Stored data entries
*** Begin section ***

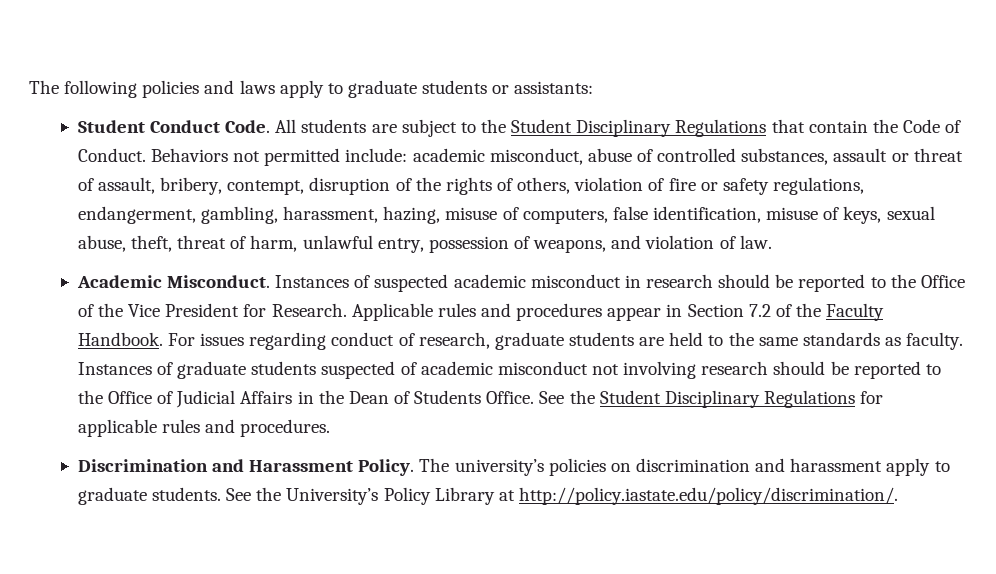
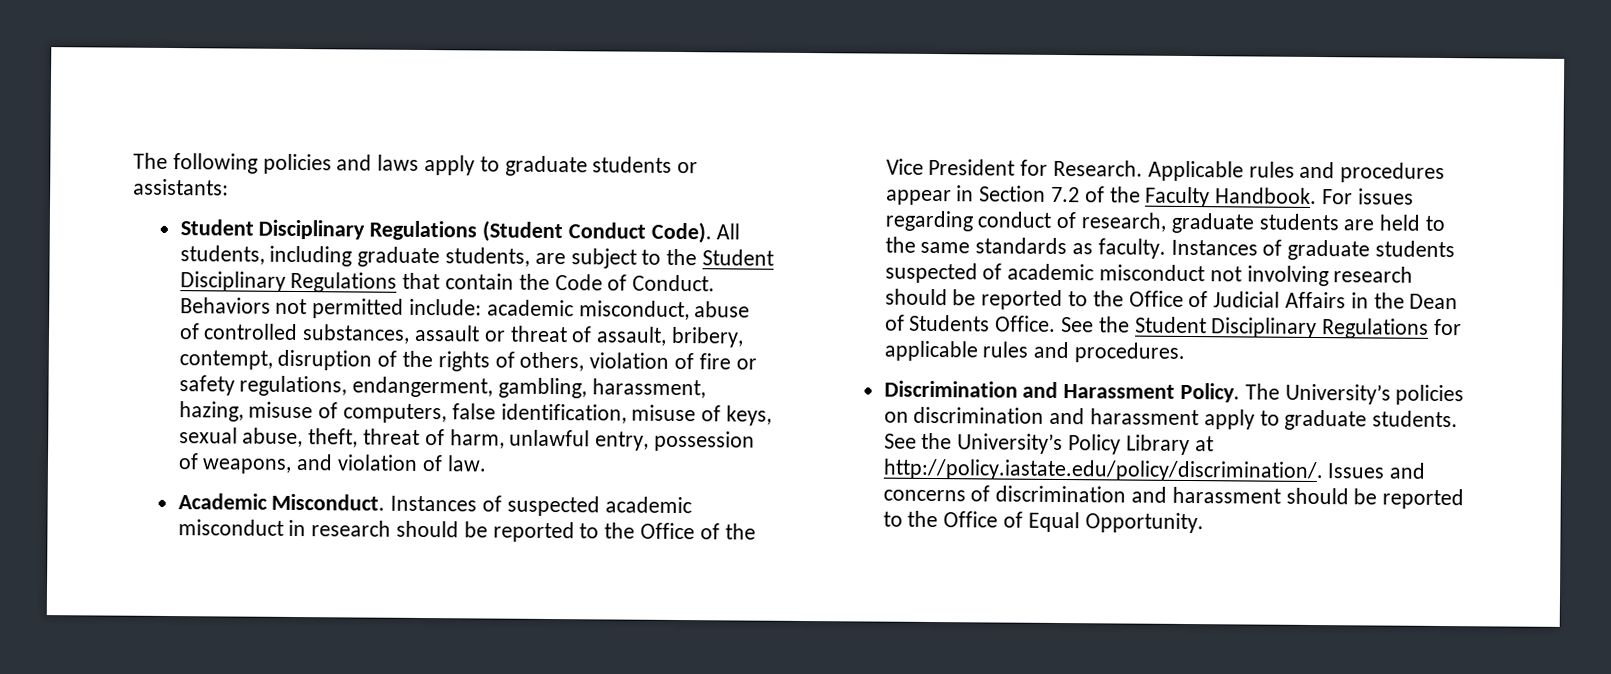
- Student Conduct Code. All students are subject to the Student Disciplinary Regulations that contain the Code of Conduct.
+ Student Disciplinary Regulations (Student Conduct Code). All students, including graduate students, are subject to the Student Disciplinary Regulations that contain the Code of Conduct.
- The university’s policies on discrimination and harassment apply to graduate students.
+ The University’s policies on discrimination and harassment apply to graduate students.
- See the University’s Policy Library at http://policy.iastate.edu/policy/discrimination/.
+ See the University’s Policy Library at http://policy.iastate.edu/policy/discrimination/. Issues and concerns of discrimination and harassment should be reported to the Office of Equal Opportunity.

*** End section ***

## EXERCISE INSTRUCTIONS
All of the records above should be returned exactly, though the pictures should not.

## FINISHED TASK
- Student Conduct Code. All students are subject to the Student Disciplinary Regulations that contain the Code of Conduct.
+ Student Disciplinary Regulations (Student Conduct Code). All students, including graduate students, are subject to the Student Disciplinary Regulations that contain the Code of Conduct.
- The university’s policies on discrimination and harassment apply to graduate students.
+ The University’s policies on discrimination and harassment apply to graduate students.
- See the University’s Policy Library at http://policy.iastate.edu/policy/discrimination/.
+ See the University’s Policy Library at http://policy.iastate.edu/policy/discrimination/. Issues and concerns of discrimination and harassment should be reported to the Office of Equal Opportunity.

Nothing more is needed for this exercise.